PARP1 UFMylation Promotes Genome Stability and Protects Mice from Genotoxic Stress.

Defects in replication fork restart lead to replication fork collapse and ultimately induce genome instability (36). PARP1 enzymatic activity is essential for cells and mice in genotoxic response (37–39). To study the biological effect of PARP1 UFMylation in genotoxic stress response, we first performed a metaphase chromosome analysis to assess the level of chromosome aberrations after HU treatment. We found that the PARP1 K548R and F553L mutations all significantly increased the level of chromosome aberrations, especially with HU treatment (Fig. 6 A and B and SI Appendix, Fig. S5A), indicating that PARP1 UFMylation and its activity is important for maintaining genome stability.

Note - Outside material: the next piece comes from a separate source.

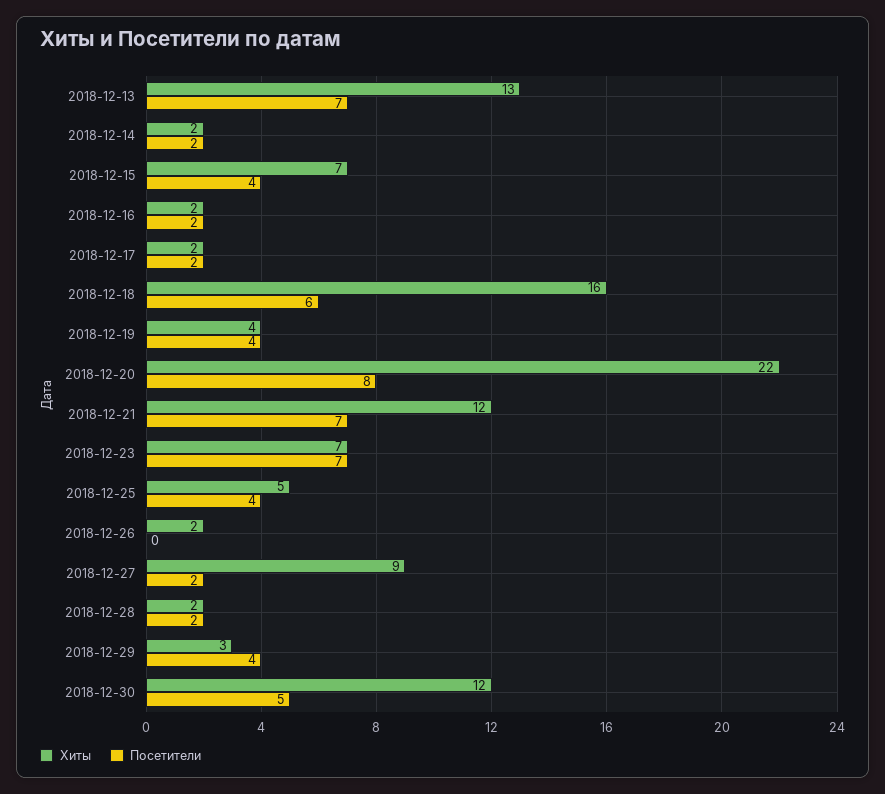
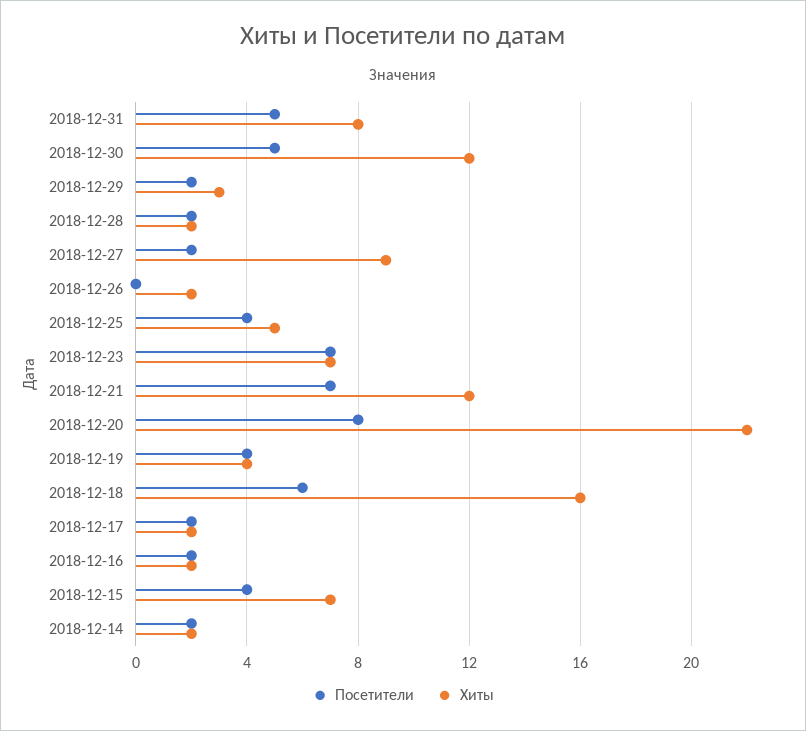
Хиты, 2018-12-13: 13 -> none
Посетители, 2018-12-13: 7 -> none
Посетители, 2018-12-29: 4 -> 2
Посетители, 2018-12-31: none -> 5
Хиты, 2018-12-31: none -> 8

Fig. 6. — PARP1 UFMylation promotes genome stability and mice viability. (A and B) PARP1 UFMylation deficiency decreased genome stability. The stable HeLa cell lines of shNC (negative control), shPAPR1 (PARP1 depleted), and FLAG-PARP1 (shPARP1-resistant PARP1 cDNA reexpressed) WT and mutations (K548R, F553L, and R591K) were treated with HU (4 mM, 5 h) followed by nocodazole (200 ng/mL, 16 h) and then subjected to mitotic spread analysis. (A) Representative images of mitotic spreads; the red arrow indicates abnormal chromosome. (Scale bar: 20 μm.) (B) Bar chart of the % chromosomal abnormalities. Two-way ANOVA (Tukey’s multiple comparisons test): ****P < 0.0001. (C) PARP1 UFMylation deficiency sensitized cells to replication stress. HeLa cells stably expressing shNC, shPARP1, or shPARP1 with rescued PARP1-WT/K548R/F553L/R591K were treated with increasing concentrations of HU as indicated. The surviving colonies were analyzed after 14 d. The % surviving cells (*Left*) and the corresponding protein expression levels determined by WB (*Right*) are shown. Two-way ANOVA (Tukey’s multiple comparisons test): ***P < 0.001. (D) PARP1 UFMylation deficiency sensitized mice to replication stress. The survival of mice (age: 2 to 3 mo) with the indicated PARP1 genotypes (WT: PARP1^WT/WT, K548: PARP1^K548R/K548R) after receiving a single dose of HU (2,000 mg/kg of body weight) or solvent (sham) by intraperitoneal injection was shown. Log-rank (Mantel–Cox test) test: ***P < 0.001. (E) Cells from PAPR1^K548R/K548R mice are sensitive to HU treatment. PARP1^WT/WT (WT) and PARP1^K548R/K548R (K548R) iMEF cells were treated with increasing concentrations of HU as indicated. The surviving colonies were analyzed after 14 d. The % surviving cells (*Left*) and the corresponding protein expression levels determined by WB (*Right*) are shown. Two-way ANOVA (Tukey’s multiple comparisons test): ns=nonsignificant; **P < 0.01; ***P < 0.001. (F) PARP1 UFMylation deficiency sensitized mice to MNU. The survival of mice (age: 2 to 3 mo) with the indicated PARP1 genotypes (WT:PARP1^WT/WT, K548: PARP1^K548R/K548R) after receiving a single dose of HU (150 mg/kg of body weight) or solvent (sham) by intraperitoneal injection was shown. Log-rank (Mantel–Cox test) test: ****P < 0.0001. WB: western blotting; IB: immunoblot; HU: hydroxyurea; AZD: AZD2281, PARP1 inhibitor; β-actin were used as loading controls.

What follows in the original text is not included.